Later that day, at Destrehan, a former sugar plantation a few miles down, the guide neglected to mention that it was the site of the largest slave revolt in American history.
When I asked Angela da Silva, a professor of black history at Lindenwood University, and owner of the St. Louis-based National Black Tourism Network, for her thoughts, she said, “Jesus coming down off the cross couldn’t get me to stay in some gentrified slave cabin with a jacuzzi in it. The misery and pain that happened in those cabins … This is about shame. People who own these places want the history to go away. But it won’t go away. And until we as black people insist on the story being told, no one has any incentive to change their business model.”
Da Silva grew up just a few miles from the Baker plantation in Missouri, where her family worked as slaves from 1837 until the end of the war. She learned almost nothing in school about slavery, she says, but her grandmother told her stories that she remembers to this day. As she spoke about sleeping in the same bed with her grandmother until she was 10, and waking up in the middle of the night to ask questions about her ancestors and life on the plantation, her voice softened, and she cleared her throat. I could hear her slow, full breathing over the phone.
“Once you got here, we were all the same.

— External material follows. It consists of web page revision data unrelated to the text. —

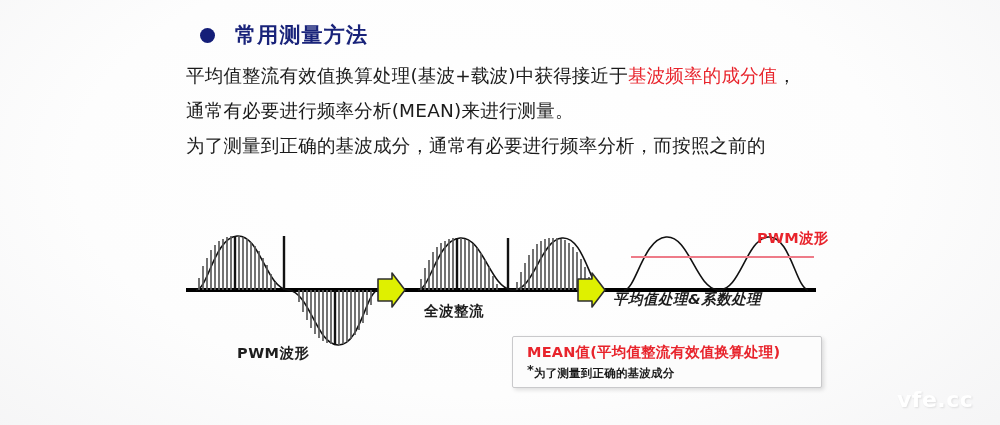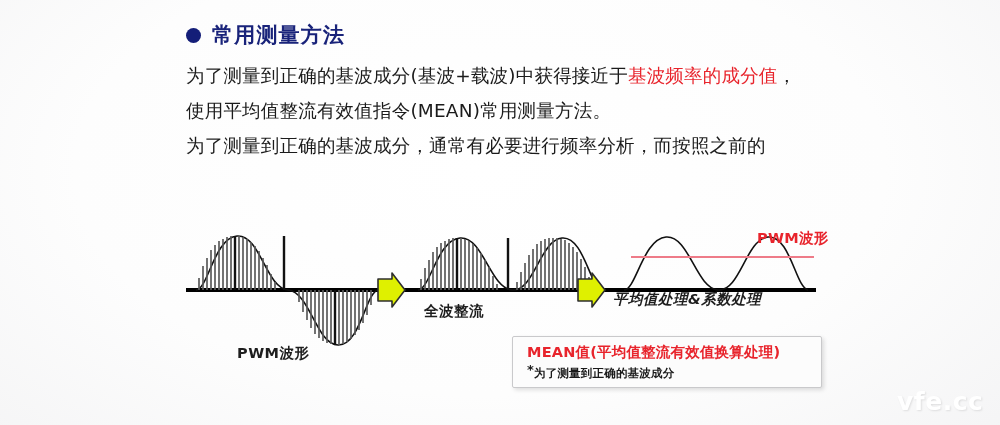"常用测量方法" #heading { gap: 11px -> 20px; left: 186px -> 200px }
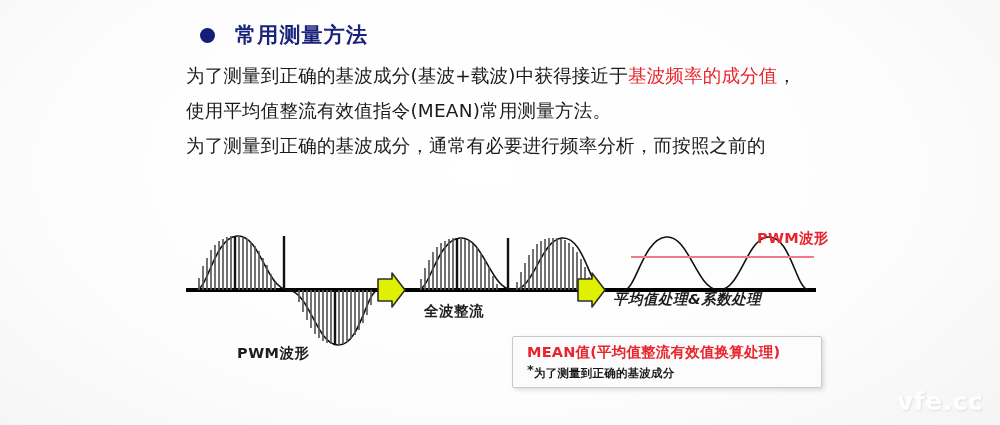"为了测量到正确的基波成分(基波+载波)中获得接近于" span { text: 为了测量到正确的基波成分 -> 平均值整流有效值换算处理 }
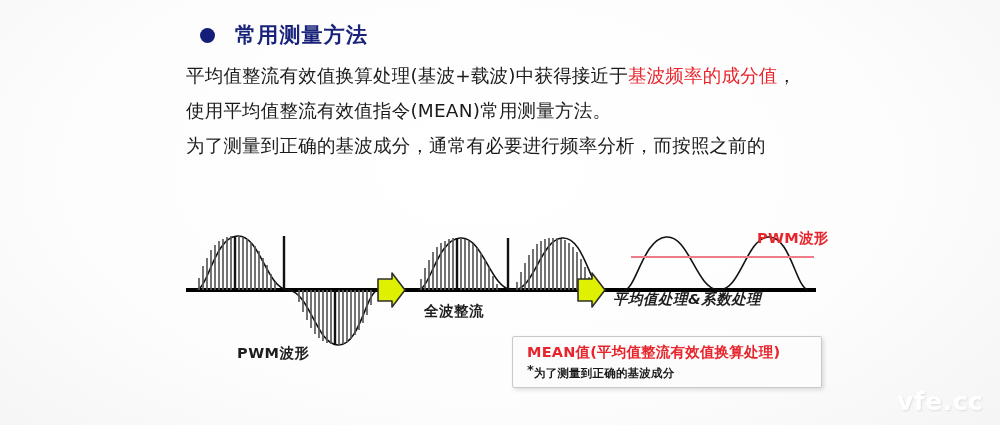"使用平均值整流有效值指令(MEAN)常用测量方法。" span { text: 使用平均值整流有效值指令(MEAN)常用测量方法 -> 通常有必要进行频率分析(MEAN)来进行测量 }
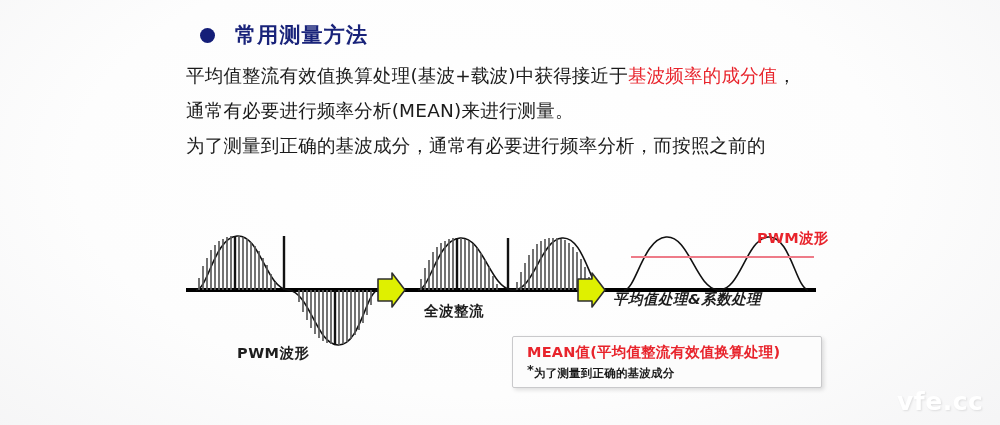"vfe.cc" #watermark { font-size: 25px -> 22px }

Isn’t that remarkable? But we also know that the very founders that wrote those documents worked tirelessly until slavery was no more in the United States.” –U.S. Rep. Michele Bachmann
Slavery is rarely mentioned on any private plantation tour. Proprietors typically insist that innovative architecture and interesting design justify their focus on the “Big Houses,” but that argument can be awfully hard to fathom. Leaving aside obvious exceptions like Monticello, surely the most notable thing about most plantations is not who lived there, who designed them or what they look like. A beautiful home made beautiful by slaves is not important for its beauty. To elevate aesthetic elements over history in the public presentation of slave estates is to demote people once inventoried like candlesticks to a status even lower than that of things. It’s an obscenity.
There is a small museum on the site of the I.G. Farben Building in Germany (a building that, it should be noted, is considered an architectural masterpiece), the former headquarters of the company responsible for enslaving hundreds of thousands of prisoners at its notorious “factories.” It’s dedicated to the memory of a former prisoner, and exhibits photos and documents from Farben’s disgraceful past. Tour guides at Auschwitz itself do not include the commandant’s extravagant house on their schedule. The point isn’t that American slavery is the exact moral or material equivalent of the Holocaust, but that our country’s “original sin” has not been fully, culturally processed.